Data to use
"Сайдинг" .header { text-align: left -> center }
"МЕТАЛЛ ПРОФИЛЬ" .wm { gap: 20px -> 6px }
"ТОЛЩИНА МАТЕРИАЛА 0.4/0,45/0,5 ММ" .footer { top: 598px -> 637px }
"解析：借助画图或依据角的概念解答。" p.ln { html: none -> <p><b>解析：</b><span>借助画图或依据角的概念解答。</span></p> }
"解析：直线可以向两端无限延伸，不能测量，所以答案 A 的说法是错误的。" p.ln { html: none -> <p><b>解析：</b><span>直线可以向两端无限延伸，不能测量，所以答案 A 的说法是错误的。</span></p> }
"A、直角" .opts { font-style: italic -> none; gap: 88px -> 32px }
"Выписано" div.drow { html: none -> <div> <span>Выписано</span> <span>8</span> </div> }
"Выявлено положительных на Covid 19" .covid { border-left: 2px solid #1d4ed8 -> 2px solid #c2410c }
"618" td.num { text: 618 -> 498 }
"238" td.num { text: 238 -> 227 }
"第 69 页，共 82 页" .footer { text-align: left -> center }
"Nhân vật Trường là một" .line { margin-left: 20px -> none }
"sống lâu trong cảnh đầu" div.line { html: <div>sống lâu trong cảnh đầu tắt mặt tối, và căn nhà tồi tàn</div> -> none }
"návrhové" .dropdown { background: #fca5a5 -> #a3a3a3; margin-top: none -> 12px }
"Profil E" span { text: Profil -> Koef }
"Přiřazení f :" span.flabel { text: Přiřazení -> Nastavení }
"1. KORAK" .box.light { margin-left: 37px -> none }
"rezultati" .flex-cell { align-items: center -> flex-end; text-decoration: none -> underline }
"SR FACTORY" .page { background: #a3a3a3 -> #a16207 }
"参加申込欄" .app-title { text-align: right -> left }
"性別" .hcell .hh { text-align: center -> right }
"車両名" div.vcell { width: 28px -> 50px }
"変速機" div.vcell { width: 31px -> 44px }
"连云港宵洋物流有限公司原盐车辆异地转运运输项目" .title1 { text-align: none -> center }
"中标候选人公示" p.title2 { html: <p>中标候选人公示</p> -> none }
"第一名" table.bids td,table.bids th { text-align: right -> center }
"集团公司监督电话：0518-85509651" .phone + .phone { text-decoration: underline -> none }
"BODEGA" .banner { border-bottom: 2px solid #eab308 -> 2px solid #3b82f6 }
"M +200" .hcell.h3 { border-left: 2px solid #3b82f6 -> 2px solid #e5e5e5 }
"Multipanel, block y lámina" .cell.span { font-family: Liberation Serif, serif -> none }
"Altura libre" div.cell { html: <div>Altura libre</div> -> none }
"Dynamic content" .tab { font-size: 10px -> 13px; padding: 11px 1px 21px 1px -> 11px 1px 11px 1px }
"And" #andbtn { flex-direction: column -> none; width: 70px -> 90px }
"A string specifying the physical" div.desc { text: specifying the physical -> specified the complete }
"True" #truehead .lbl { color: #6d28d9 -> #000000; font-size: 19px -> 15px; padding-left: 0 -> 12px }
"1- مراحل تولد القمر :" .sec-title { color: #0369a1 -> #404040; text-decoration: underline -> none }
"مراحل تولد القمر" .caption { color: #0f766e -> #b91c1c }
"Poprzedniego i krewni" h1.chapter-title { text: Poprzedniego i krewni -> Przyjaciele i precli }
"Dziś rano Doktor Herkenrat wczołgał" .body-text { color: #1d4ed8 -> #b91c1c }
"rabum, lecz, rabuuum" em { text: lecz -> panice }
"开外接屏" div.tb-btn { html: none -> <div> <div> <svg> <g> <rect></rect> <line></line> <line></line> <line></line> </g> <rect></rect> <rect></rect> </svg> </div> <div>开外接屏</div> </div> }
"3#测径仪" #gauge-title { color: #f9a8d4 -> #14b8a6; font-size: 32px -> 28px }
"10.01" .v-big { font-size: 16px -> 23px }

Task description
Starting at the line that contains "flex-direction: column ->", output every remaining line of the data exactly, and stop after the last one.

Written answer
"And" #andbtn { flex-direction: column -> none; width: 70px -> 90px }
"A string specifying the physical" div.desc { text: specifying the physical -> specified the complete }
"True" #truehead .lbl { color: #6d28d9 -> #000000; font-size: 19px -> 15px; padding-left: 0 -> 12px }
"1- مراحل تولد القمر :" .sec-title { color: #0369a1 -> #404040; text-decoration: underline -> none }
"مراحل تولد القمر" .caption { color: #0f766e -> #b91c1c }
"Poprzedniego i krewni" h1.chapter-title { text: Poprzedniego i krewni -> Przyjaciele i precli }
"Dziś rano Doktor Herkenrat wczołgał" .body-text { color: #1d4ed8 -> #b91c1c }
"rabum, lecz, rabuuum" em { text: lecz -> panice }
"开外接屏" div.tb-btn { html: none -> <div> <div> <svg> <g> <rect></rect> <line></line> <line></line> <line></line> </g> <rect></rect> <rect></rect> </svg> </div> <div>开外接屏</div> </div> }
"3#测径仪" #gauge-title { color: #f9a8d4 -> #14b8a6; font-size: 32px -> 28px }
"10.01" .v-big { font-size: 16px -> 23px }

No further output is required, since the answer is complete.